– Завсегдатаи Гюнтера сваливают не раньше трех часов утра, а то и позже. Вот и представьте, что после девятичасовой смены вам еще надо убираться.
Я согласно киваю:
– Но сейчас-то бар в полной боевой готовности.
– Типа того. Надо еще прочистить краны и пополнить запасы спиртного.
– Гм, а я-то думал, что в барах все делается само собой!
Она закуривает сигарету:
– Ну, тогда я осталась бы без работы.
– А вы намерены надолго задержаться в, гм, ресторанно-гостиничной сфере обслуживания?
Холли недовольно морщится:
– А вам-то что за дело?
– Я… Ну, не знаю. По-моему, вам способностей не занимать.
Ее лицо принимает усталое и настороженное выражение. Она стряхивает пепел с сигареты.
– Знаете, в школах для простого народа не сильно поощряют подобный образ мыслей. Там все больше нацеливают на курсы парикмахеров или автослесарей.
– Хреновая школа – слабое оправдание.
Она снова стряхивает пепел с сигареты:
– Вы, безусловно, умны, мистер Лэм, но в некоторых вещах вы все-таки ни хрена не понимаете.
Я киваю, делаю глоток кофе:
– Зато у вас был великолепный преподаватель французского.
– Преподавателя у меня, считай, не было. Язык я выучила на работе. Жизнь заставила. Ну и чтобы французов было легче отшивать.
Я выковыриваю из зубов миндальную крошку.
– А где, кстати, паб?
– Какой паб?
– Тот, в котором работает ваш отец.
– Вообще-то, он владелец паба. Точнее, совладелец. Вместе с ма. Паб называется «Капитан Марло», на берегу Темзы в Грейвзенде.
– Звучит весьма живописно. Так вы выросли в этих местах?
– Словам «Грейвзенд» и «живописно» в одном предложении делать нечего. В Грейвзенде полно заброшенных фабрик, есть целлюлозно-бумажный комбинат, цементный завод «Блю сёркл», муниципальные микрорайоны, ломбарды и букмекерские конторы.
– Но вряд ли там одна только нищета и постиндустриальный упадок.
Она разглядывает дно кофейной чашки:
– Да, старые улицы посимпатичнее. Темза есть Темза, а «Капитану Марло» триста лет – в каком-то письме Чарльз Диккенс упоминает, что он там бывал. Вот вам и литературная отсылка, специально для пижонов.
У меня в крови бурлит кофеин.
– Ваша мать ирландка?
– Что привело вас к такому выводу, Шерлок?

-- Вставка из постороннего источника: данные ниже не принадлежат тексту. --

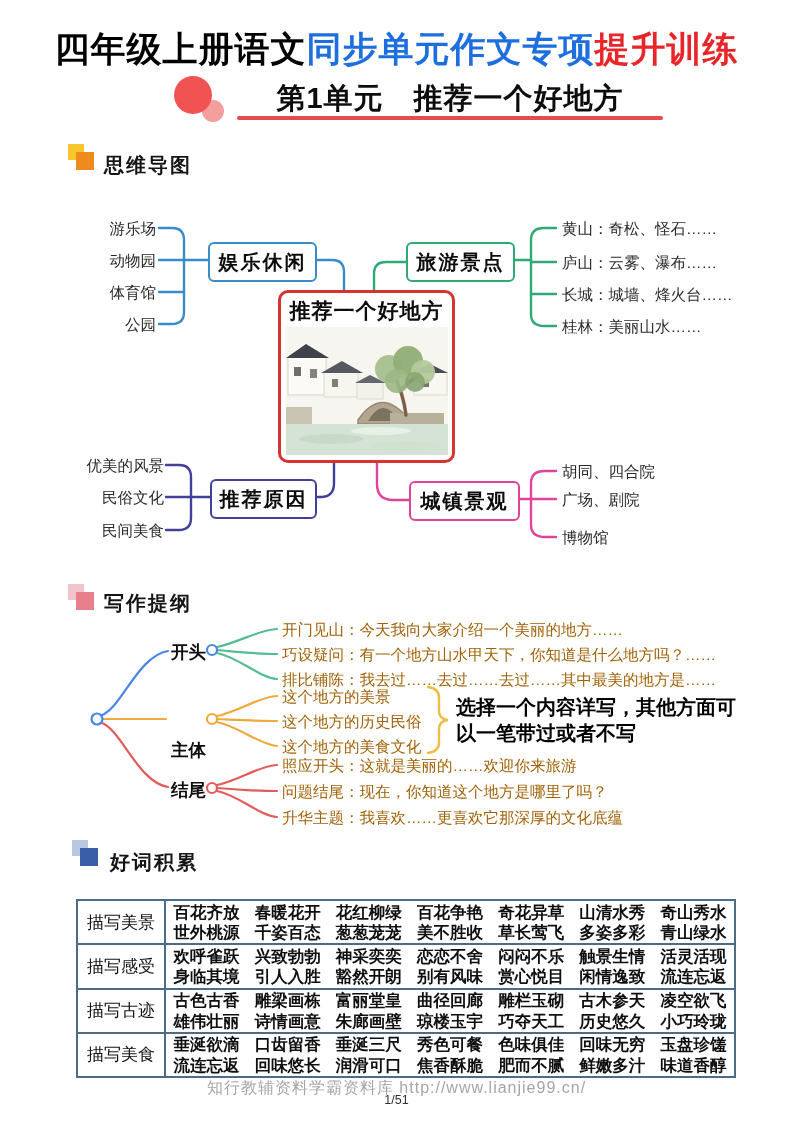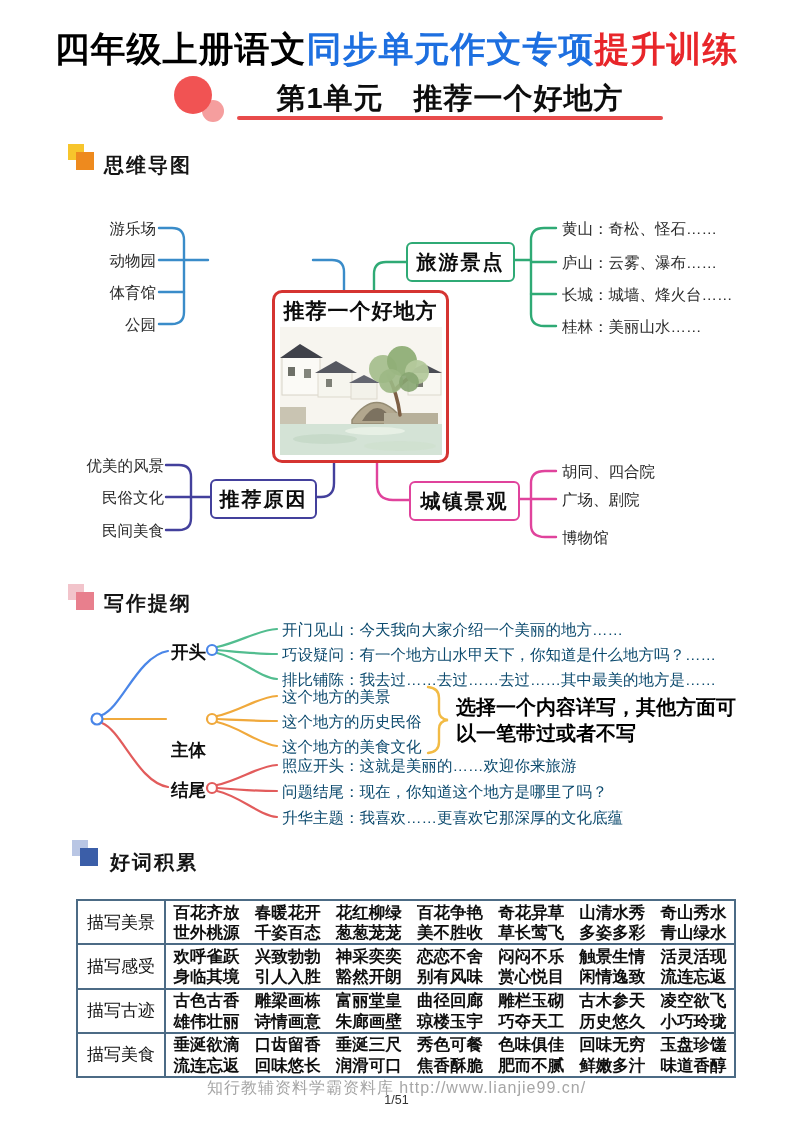"娱乐休闲" div.mbox { html: none -> <div>娱乐休闲</div> }
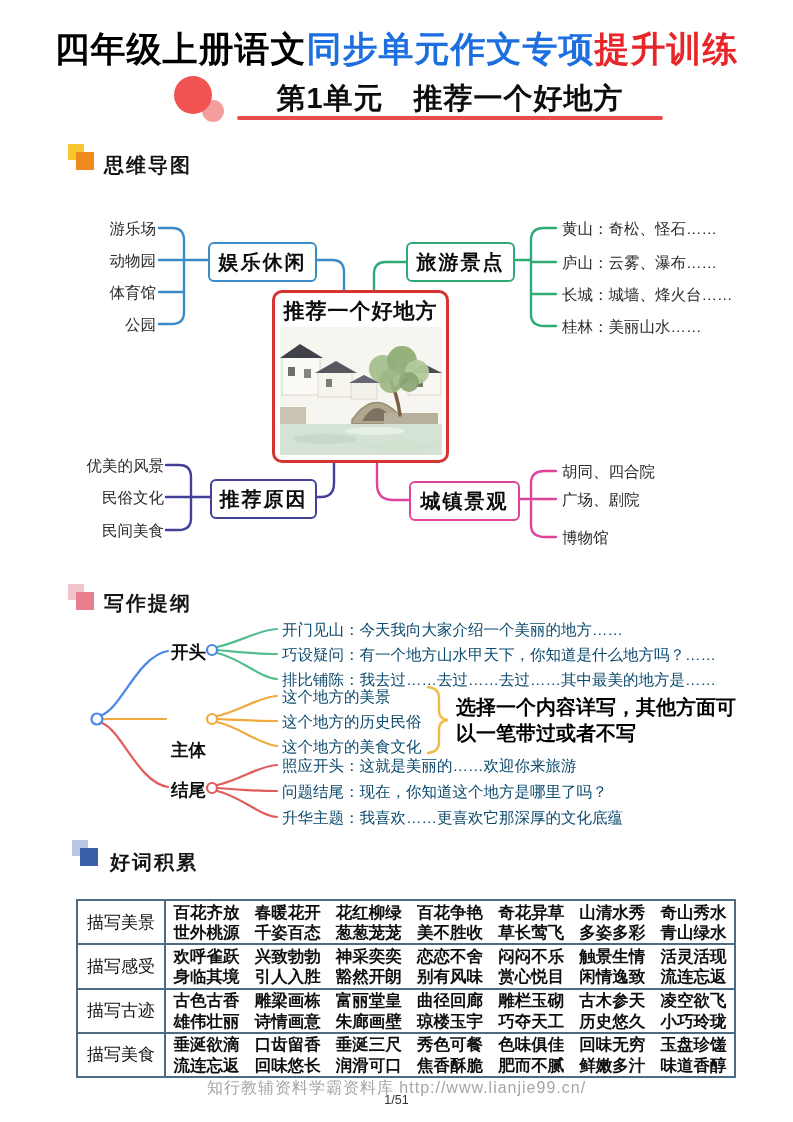"推荐一个好地方" .center-node { left: 272px -> 278px }
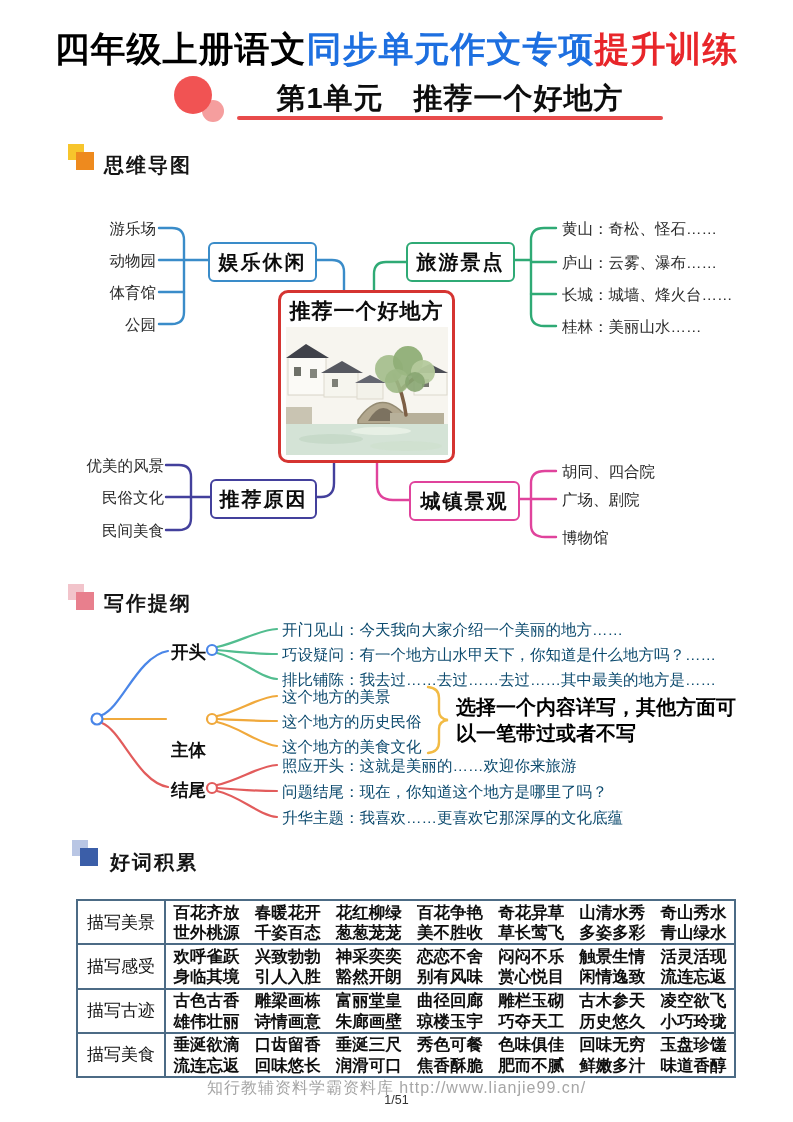"开门见山：今天我向大家介绍一个美丽的地方……" .oitem { color: #0c4a6e -> #a16207 }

– Вы сказали «вместе с ма», а не «с мамой».
Холли выдувает колечко дыма:
– Ага, из Корка. А ваших друзей не раздражает ваше поведение?
– В каком смысле?
– Ну, вы анализируете каждое слово, вместо того чтобы просто слушать.
– Я заучка, привык обращать внимание на мельчайшие подробности. Кстати, вы засекли время? Когда заканчиваются отпущенные мне двадцать минут?
– Вы израсходовали уже… – она смотрит на часы, – шестнадцать минут.
– В таком случае в оставшееся время я бы хотел сразиться с вами в настольный футбол.
Холли корчит рожицу:
– Дурацкая затея.
Совершенно невозможно понять, серьезна она или нет.
– Это почему же?
– Потому что я вам задницу надеру, пижон!
На городской площади, среди островков тающего снега, снуют толпы туристов; музыканты духового оркестра, раздувая румяные щеки, исполняют рождественские гимны. В школьном ларьке у статуи святой Агнессы я покупаю благотворительный календарь, слышу в ответ дружный хор
– Да, Несс! Да! Ты сказала, что меня любишь! Ты сказала…
Мда. Отчаяние так же привлекательно, как герпес.
– Семь раз. В первый раз в постели. Я помню… Ну, может, шесть раз, а может, восемь – какая разница, Несс, я… И что же тогда это было? Сплошное вранье? Ты просто надо мной изгалялась? Хотела свести с ума?
Тормозить поздно; все уже летит в тартарары.
– Нет, я не истерю, я просто… Нет. Нет! Я просто не понимаю, что случилось, вот и… Что? Что ты сказала? Повтори! Ну что за хрень… Нет, не то, что ты сказала… Я говорю, связь здесь хреновая… Что-что? Ты думала, что это чувствуешь?
Олли с силой ударяет кулаком по стеклу телефонной будки. Господи, как можно думать, что ты кого-то любишь?